Before you participate in a clinical trial, you’ll want to know more about how it works and what to expect. We’ve assembled some frequently asked questions about clinical trials to help you get started. Your physician will be able to tell you more details as they relate to you and your personal situation.
What Is a Clinical Trial?
Clinical trials, also called clinical studies, are research studies with people. Each trial is designed to answer specific scientific questions and to find better ways to prevent, detect or treat diseases or to improve care.
Clinical trials are divided into four phases. Each phase is designed to discover new information about the drug or treatment.
- Phase I trials are the first step in testing a new approach. In phase I trials, a new drug or treatment is tested first in a small group of people to evaluate safety and dosage and identify side effects. This phase of testing is associated with the highest amount of risk.
- Phase II trials further evaluate the effectiveness and safety in a larger group of people.
- Phase III trials evaluate a drug or treatment in a larger group of people to confirm effectiveness and monitor side effects, and compare it to commonly used treatments.
- Phase IV trials further study a drug or treatment, collecting information about the effects in various populations and any side effects associated with long-term use.
Are Research Studies Confidential?
Yes. Confidentiality is guarded for all patients. Investigators’ files and records are secured so that all identifying information is protected.
Does My Health Insurance Cover the Costs of a Clinical Trial?
Possibly. Many insurance plans and Medicare cover costs of routine care in many clinical trials, especially phase III trials. Make sure to check with your health insurer before enrolling in a clinical trial.
Can I Leave the Clinical Trial at Any Time?
Yes. Participating in a clinical trial is voluntary. You can change your mind at any time after entering a trial. You may also refuse to take part in any aspect of the research.
What Protection Do I Have As a Patient in a Clinical Trial?
Clinical trials have the same ethical and legal codes that govern medical practices. In addition, most clinical research is federally regulated or federally funded (at least in part), with built-in safeguards to protect patients. These safeguards include regular review of protocol and the progress of each study. University Health has designated the review of their research protocols to the Institutional Review Board at UT Health San Antonio.
A control group is the term that describes the standard by which researchers evaluate experimental observations. In many clinical trials, one group of patients will be given an experimental drug or treatment, while the control group is given either a standard treatment for the illness or a placebo.
Randomization is a method based on chance that determines how participants are assigned to a treatment group. Randomization equally distributes people with particular characteristics, minimizing the differences from one group to another.

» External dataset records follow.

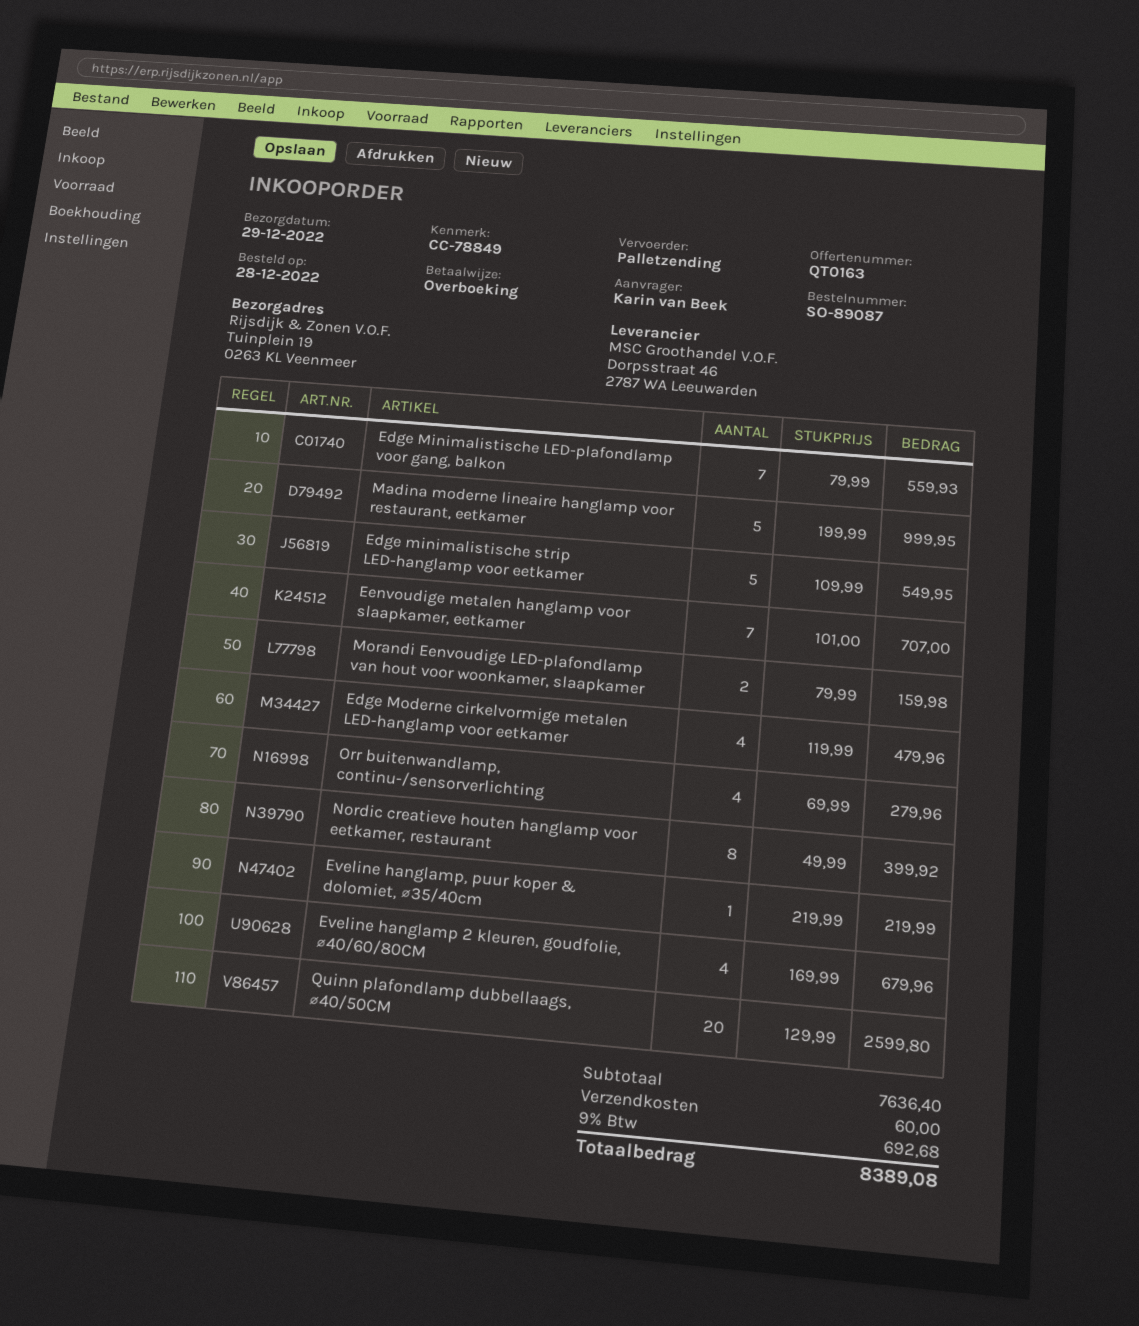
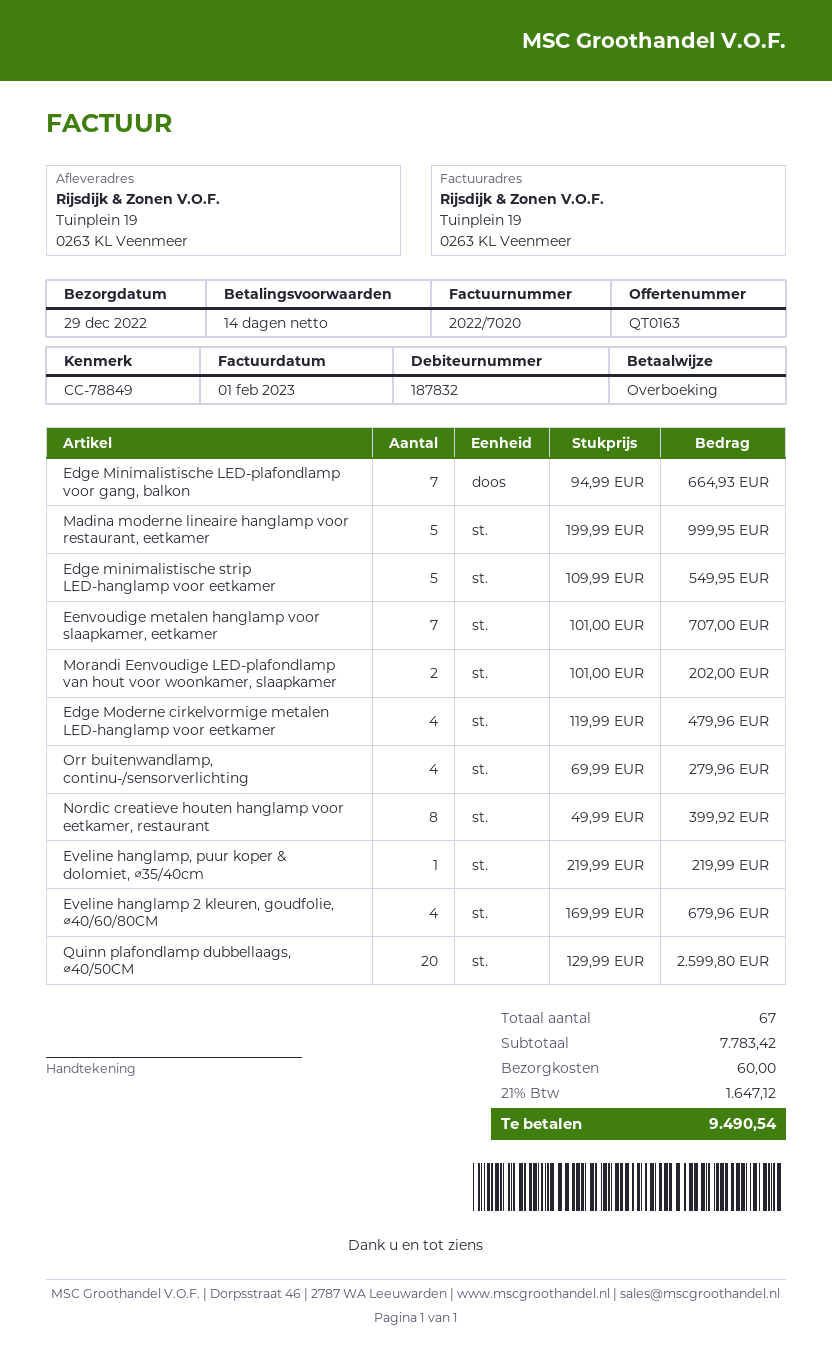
Edge Minimalistische LED-plafondlamp voor gang, balkon: 7 x 79.99 = 559.93 -> 7 x 94.99 = 664.93
Morandi Eenvoudige LED-plafondlamp van hout voor woonkamer, slaapkamer: 2 x 79.99 = 159.98 -> 2 x 101.00 = 202.00
subtotal: 7636.40 -> 7783.42
tax: 9% = 692.68 -> 21% = 1647.12
total: 8389.08 -> 9490.54

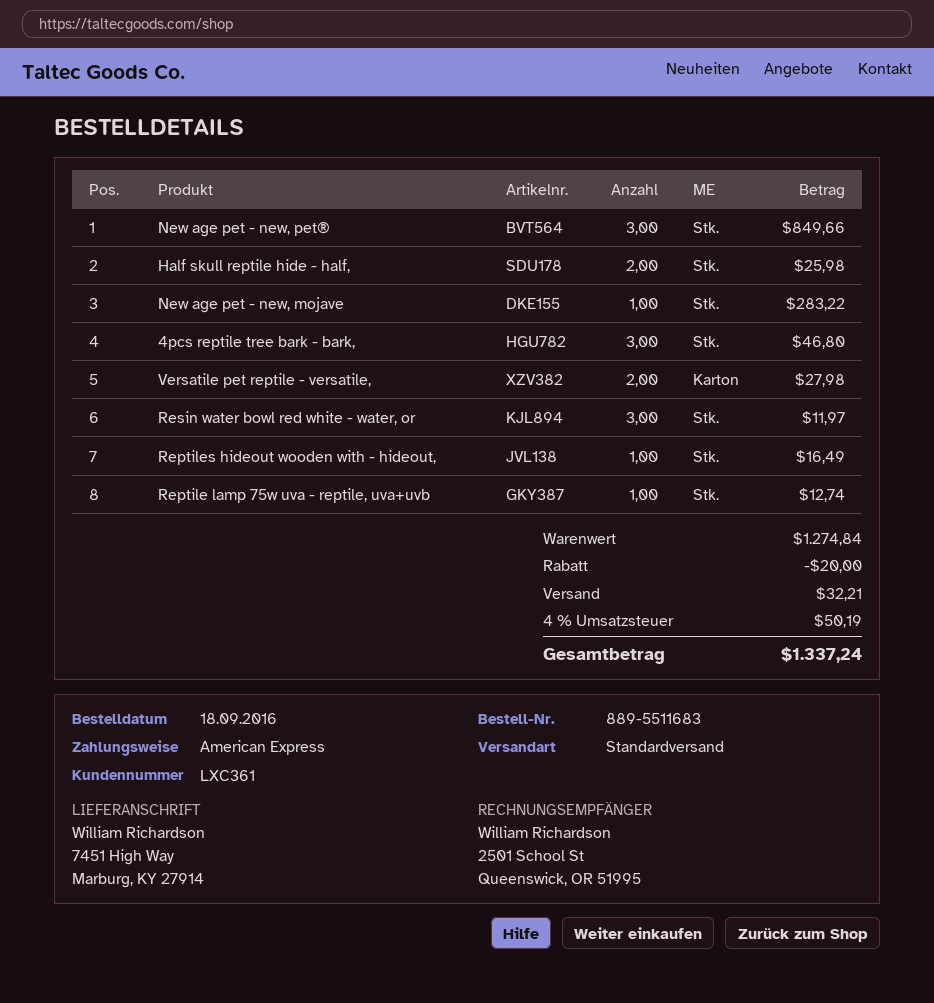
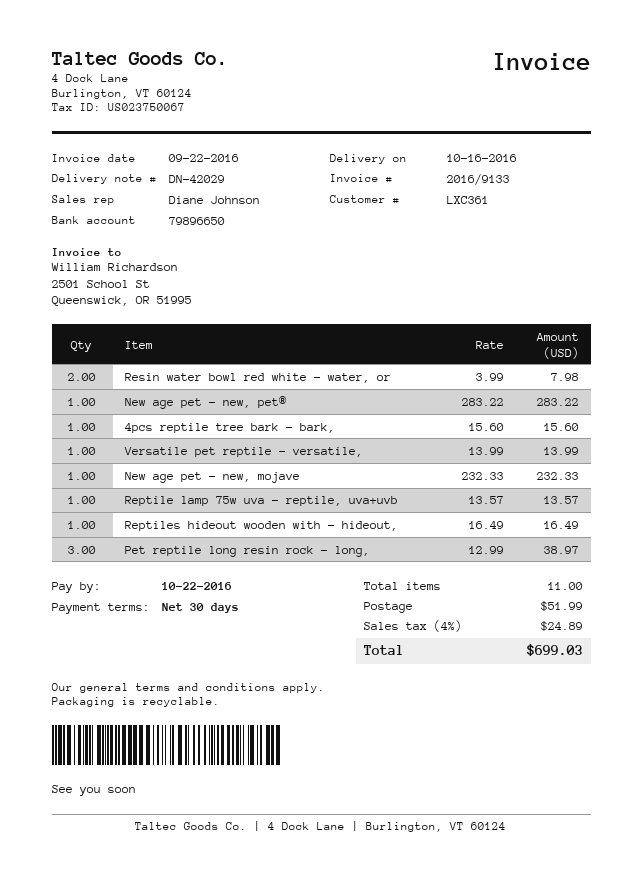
New age pet - new, pet®: 3 for 849.66 -> 1 for 283.22
Half skull reptile hide - half,: 2 for 25.98 -> none
New age pet - new, mojave: 1 for 283.22 -> 1 for 232.33
4pcs reptile tree bark - bark,: 3 for 46.80 -> 1 for 15.60
Versatile pet reptile - versatile,: 2 for 27.98 -> 1 for 13.99
Resin water bowl red white - water, or: 3 for 11.97 -> 2 for 7.98
Reptile lamp 75w uva - reptile, uva+uvb: 1 for 12.74 -> 1 for 13.57
Pet reptile long resin rock - long,: none -> 3 for 38.97
discount: 20.00 -> none
shipping: 32.21 -> 51.99
tax: 4% = 50.19 -> 4% = 24.89
total: 1337.24 -> 699.03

A double-blind study is a clinical trial designed in which neither the participants nor the study staff knows which participants are receiving the experimental drug and which are receiving a placebo (or another therapy).
A protocol is a study plan for the clinical trial. The plan is carefully designed to safeguard the health of the participants as well as answer specific research questions. A protocol describes what types of people may participate in the trial; the schedule of tests, procedures, medications, and dosages; and the length of the study.
Informed consent means you, as the patient, are given information so you can understand what is involved in a trial, including any potential benefits and risks. Then you can decide freely whether or not to participate. Most studies require you to have informed consent.
Exclusion and inclusion criteria are the medical or social standards that determine if you may or may not be allowed to enter a research study. These criteria are generally based on such factors as age, gender, the type or stage of a disease, previous treatment history or other medical conditions.
An investigational drug is one that is under study but does not have permission from the U.S. Food and Drug Administration (FDA) to be legally marketed and sold in the United States, or used for an unapproved purpose. The FDA is the federal agency that approves and oversees drugs and biologics in the United States.
At University Health, the research pharmacist’s role includes preparing and dispensing investigational drugs, ensuring that you receive proper doses at proper times as defined in the research protocol. The research pharmacist is the only individual who knows if you’re receiving the study drug or placebo. They keep records and ensure research staff are educated on the investigational drugs.
Compassionate use of experimental therapeutics before FDA approval is referred to as compassionate use. This procedure is used with very sick individuals who have no other treatment options, and requires individual approval.
Efficacy refers to the maximum ability of a drug or treatment to produce a result regardless of dosage. A drug passes efficacy trials if it is effective at the dose tested and against the illness for which it is prescribed.
A medical device is "an instrument, apparatus, implement, machine, contrivance, implant, in vitro reagent or other similar article that is intended for use in the diagnosis of disease or other conditions, or in the cure, mitigation, treatment or prevention of disease." Medical devices can be anything from thermometers to artificial hearts to at-home pregnancy test kits. The FDA reviews and approves devices through investigational studies.